Dokumentation (english)

LightGBM Time Series

Fast and memory-efficient gradient boosting with native categorical feature support

LightGBM for time series combines gradient boosting with lag features and rolling statistics. It's faster and more memory-efficient than XGBoost, with native support for categorical features, making it ideal for large-scale time series forecasting.

When to Use LightGBM Time Series

LightGBM Time Series is best suited for:

  • Large-scale time series forecasting (millions of observations)
  • When you need faster training than XGBoost
  • Datasets with many categorical features (handles natively)
  • Memory-constrained environments
  • Complex non-linear patterns with external features
  • High-dimensional feature spaces
  • Production systems requiring fast inference
  • Scenarios where XGBoost is too slow or memory-intensive

Strengths

  • Extremely fast training (histogram-based algorithm)
  • Low memory usage compared to XGBoost
  • Native categorical feature support (no one-hot encoding needed)
  • Handles large datasets efficiently
  • Captures non-linear relationships
  • Feature importance for interpretability
  • Parallel and GPU training support
  • Works well with many features
  • Robust to outliers
  • Excellent for production deployment

Weaknesses

  • Requires feature engineering (lags, rolling statistics)
  • Needs substantial historical data
  • Cannot extrapolate beyond training distribution
  • Prone to overfitting with small datasets
  • No native uncertainty quantification
  • Less interpretable than statistical models
  • Requires exogenous features at forecast time
  • May underperform XGBoost on small datasets
  • Hyperparameter tuning still needed

Parameters

Common Time Series Parameters

All time series models share these parameters:

  • Timestamp Column (required): Column containing dates/times
  • Target Column (required): Numeric value to forecast
  • Feature Columns (optional): Additional feature columns (exogenous variables)
  • Frequency (optional): Time spacing (D, H, W, M).
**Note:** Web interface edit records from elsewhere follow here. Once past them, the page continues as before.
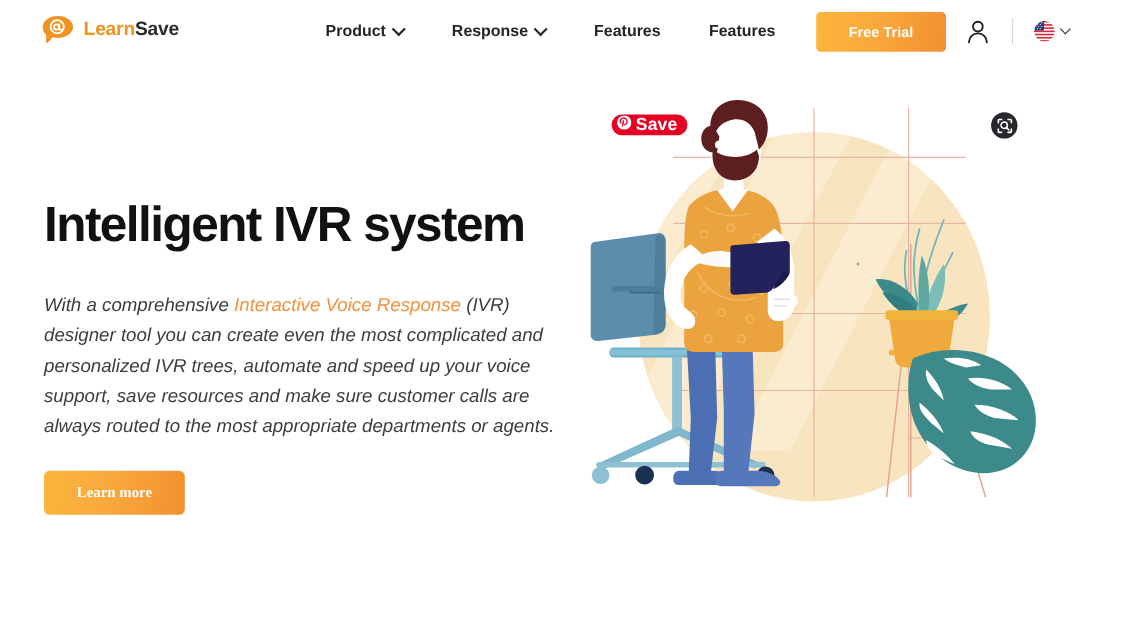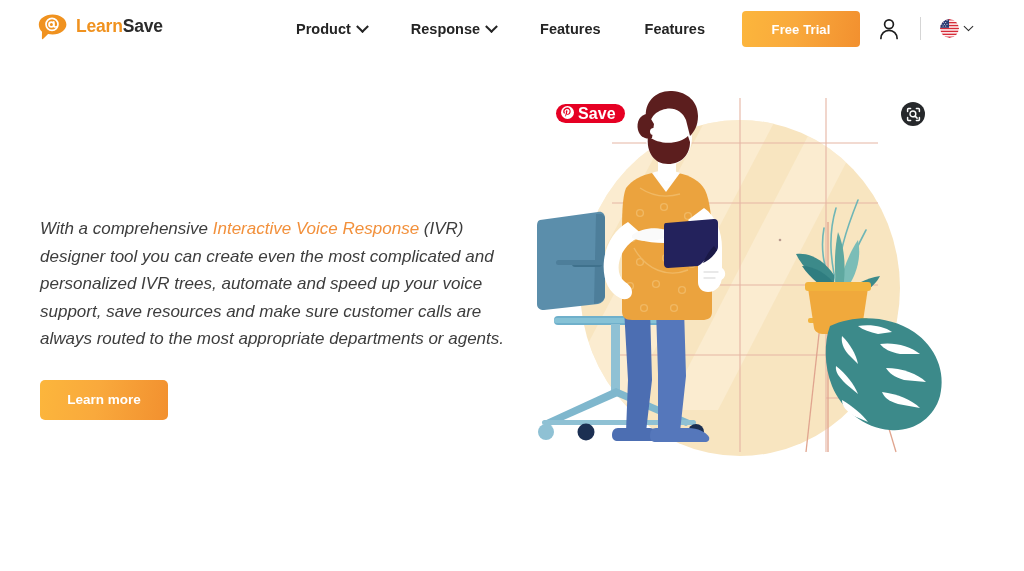--- a/index.html
+++ b/index.html
@@ -324,6 +324,7 @@
   </div>
 
   <div class="hero-left">
+    <h1 class="hero-title">Intelligent IVR system</h1>
     <p class="hero-desc"><span>With a comprehensive </span><a href="#">Interactive Voice Response</a><span> (IVR) designer tool you can create even the most complicated and personalized IVR trees, automate and speed up your voice support, save resources and make sure customer calls are always routed to the most appropriate departments or agents.</span></p>
     <button class="learn-btn">Learn more</button>
   </div>

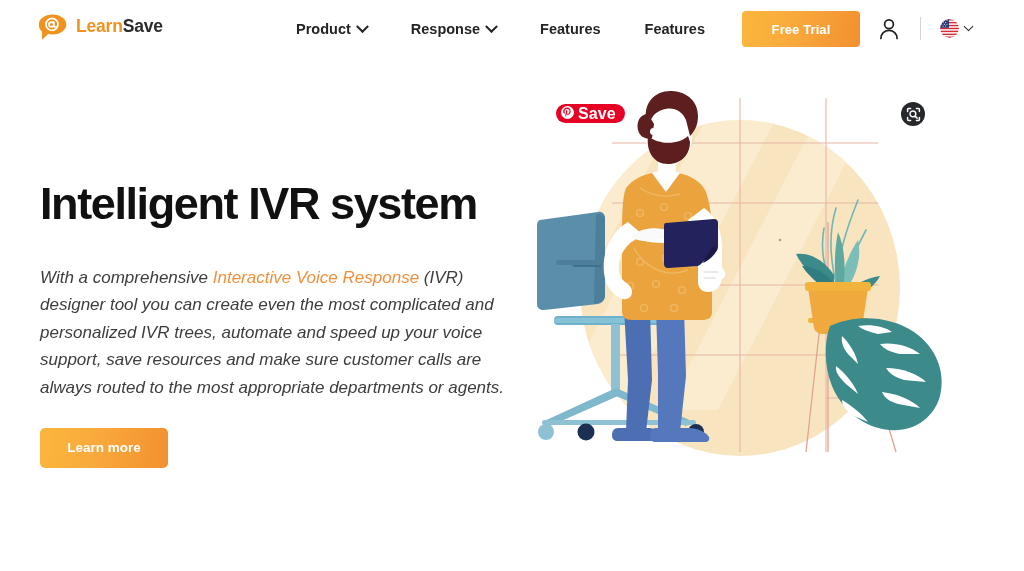--- a/index.html
+++ b/index.html
@@ -182,7 +182,7 @@
     border-radius: 5px;
     background: linear-gradient(100deg, #fcb63c 0%, #f9a93c 45%, #f2902f 100%);
     color: #ffffff;
-    font-family: Liberation Sans, sans-serif;
+    font-family: Liberation Serif, serif;
     font-size: 13.5px;
     font-weight: bold;
     cursor: pointer;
Auto-inferred if not specified
  • Forecast Steps (required, default=1): How many periods to predict

Feature Engineering Parameters

Lag Features

  • Type: List of integers
  • Default: [1, 2, 3, 7]
  • Description: Past time steps to include as features
  • Examples:
    • Daily data: [1, 7, 14, 30] (yesterday, last week, 2 weeks, month)
    • Hourly data: [1, 24, 168] (last hour, yesterday, last week)
    • Monthly data: [1, 12] (last month, last year)
  • Guidance: Include lags at meaningful intervals for your domain

Rolling Mean Windows

  • Type: List of integers
  • Default: [7, 14]
  • Description: Window sizes for rolling average features
  • Examples:
    • Daily data: [7, 14, 30] (week, bi-week, month)
    • Hourly data: [24, 168] (day, week)
  • Purpose: Smooths noise and captures recent trends

LightGBM Model Parameters

Number of Trees (n_estimators)

  • Type: Integer
  • Default: 100
  • Description: Number of boosting iterations (trees)
  • Typical Range: 50-500
  • Guidance:
    • Start with 100
    • Increase to 200-300 for complex patterns
    • Use early stopping to optimize

Max Depth

  • Type: Integer
  • Default: -1 (no limit)
  • Description: Maximum depth of each tree (-1 means no limit)
  • Typical Range: 3-10, or -1
  • Guidance:
    • -1: Let LightGBM control depth via num_leaves
    • 3-5: Shallow trees, prevent overfitting
    • 7-10: Deep trees for complex interactions
  • Note: LightGBM uses leaf-wise growth, so depth is less critical than in XGBoost

Learning Rate

  • Type: Float
  • Default: 0.1
  • Description: Shrinkage applied to each tree
  • Typical Range: 0.01-0.3
  • Guidance:
    • 0.01-0.05: Slow, robust, needs more trees
    • 0.1: Standard default
    • 0.2-0.3: Fast, fewer trees, higher overfitting risk

Configuration Tips

Quick Start Configuration

For most time series:

add_lags=[1, 7]
add_rolling_mean=[7, 14]
n_estimators=100
max_depth=-1
learning_rate=0.1

Feature Engineering by Frequency

Daily Data:

add_lags=[1, 7, 14, 30]
add_rolling_mean=[7, 14, 30]

Captures daily, weekly, bi-weekly, and monthly patterns.

Hourly Data:

add_lags=[1, 24, 168]
add_rolling_mean=[24, 168]

Last hour, same time yesterday, same time last week.

Monthly Data:

add_lags=[1, 12]
add_rolling_mean=[3, 6, 12]

Last month and last year; quarterly, semi-annual, annual averages.

Hyperparameter Tuning

Conservative (Small Data, Prevent Overfitting):

n_estimators=100
max_depth=5
learning_rate=0.05
num_leaves=31  # if configurable
min_child_samples=20

Aggressive (Large Data, Capture Complexity):

n_estimators=300
max_depth=-1
learning_rate=0.1
num_leaves=127
min_child_samples=5

Using Categorical Features

LightGBM handles categorical features natively:

feature_columns=['temperature', 'day_of_week', 'store_id', 'product_category']

Advantages:

  • No one-hot encoding needed
  • Faster training
  • Better handling of high-cardinality categories
  • Less memory usage

Preparation: Ensure categorical columns are marked as category dtype.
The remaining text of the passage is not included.